What is required: Starting at the line that contains "none -> <div>08:00π.μ", transcribe every remaining line of the data below exactly, and omit all pictures.
─── Data to process ───
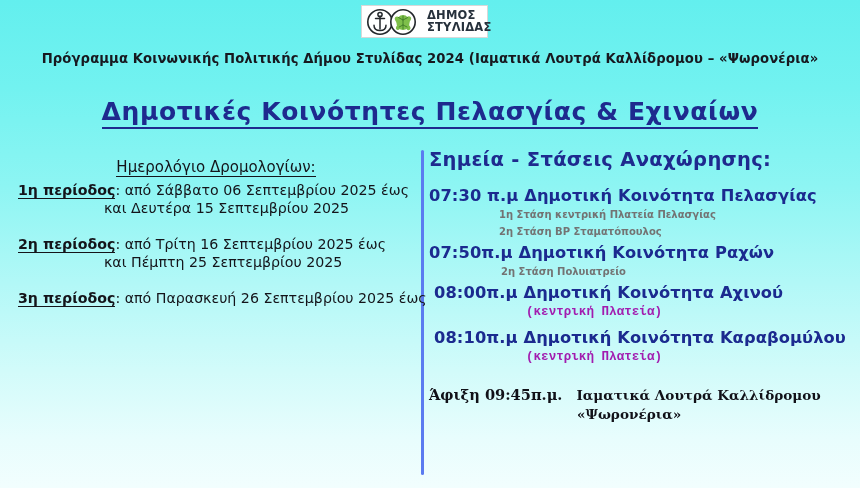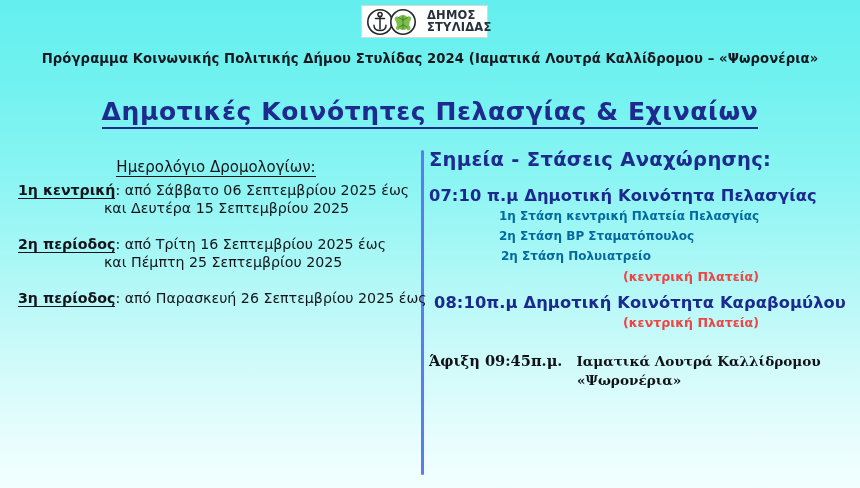"1η κεντρική" span.period-tag { text: κεντρική -> περίοδος }
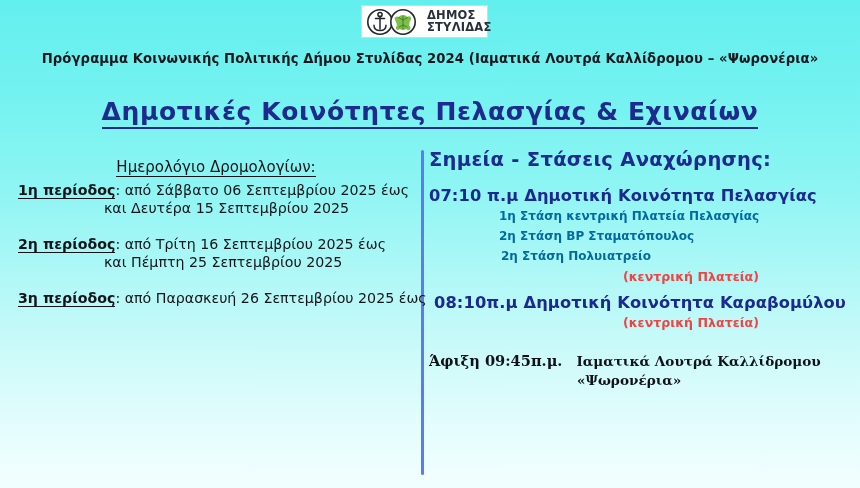"07:10 π.μ Δημοτική Κοινότητα Πελασγίας" div.stop-main { text: 07:10 -> 07:30 }
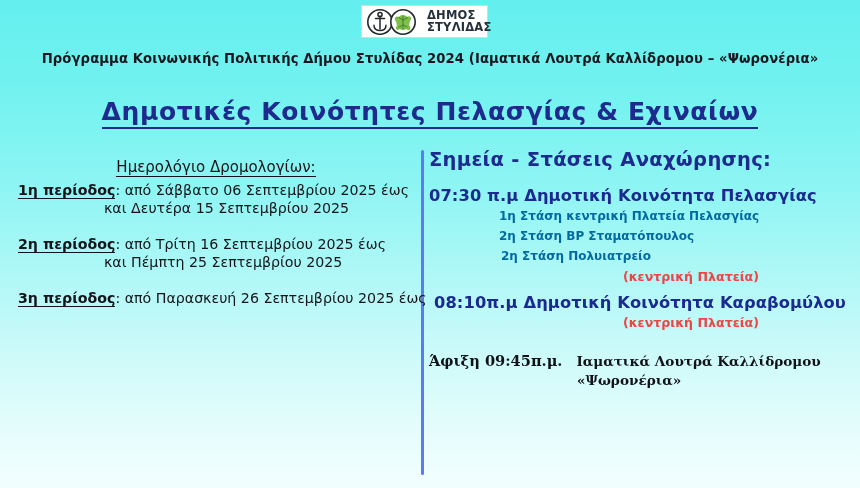"1η Στάση κεντρική Πλατεία Πελασγίας" .substop { color: #0369a1 -> #737373; font-size: 12px -> 10px }
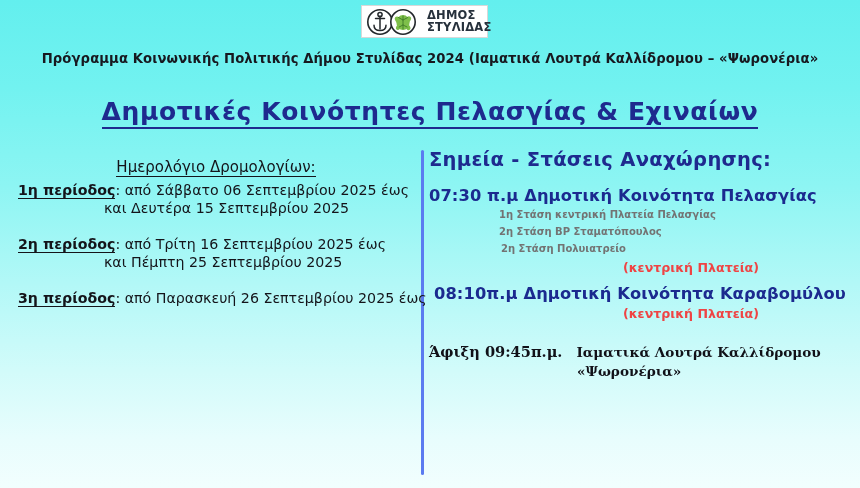"07:50π.μ Δημοτική Κοινότητα Ραχών" div.stop-main { html: none -> <div>07:50π.μ Δημοτική Κοινότητα Ραχών</div> }
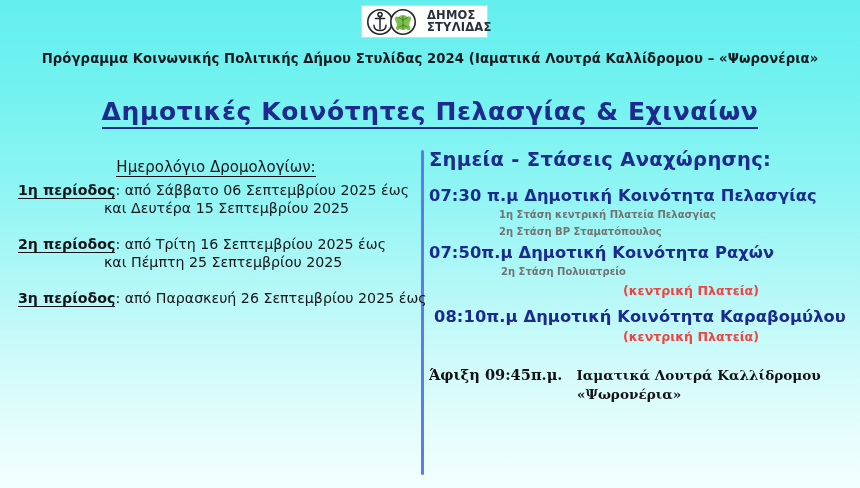"08:00π.μ Δημοτική Κοινότητα Αχινού" div.stop-main { html: none -> <div>08:00π.μ Δημοτική Κοινότητα Αχινού</div> }
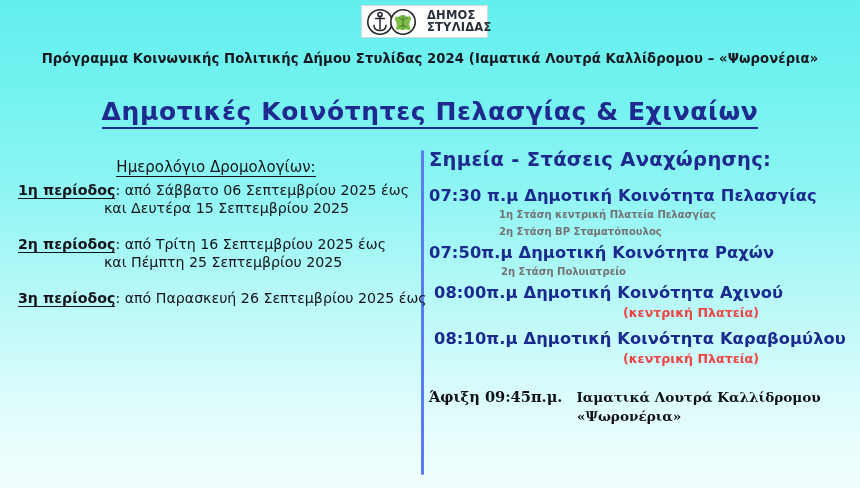"(κεντρική Πλατεία)" .sub-note { color: #ef4444 -> #a21caf; font-family: none -> Liberation Mono, monospace; text-align: right -> center }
───
Written solution:
"08:00π.μ Δημοτική Κοινότητα Αχινού" div.stop-main { html: none -> <div>08:00π.μ Δημοτική Κοινότητα Αχινού</div> }
"(κεντρική Πλατεία)" .sub-note { color: #ef4444 -> #a21caf; font-family: none -> Liberation Mono, monospace; text-align: right -> center }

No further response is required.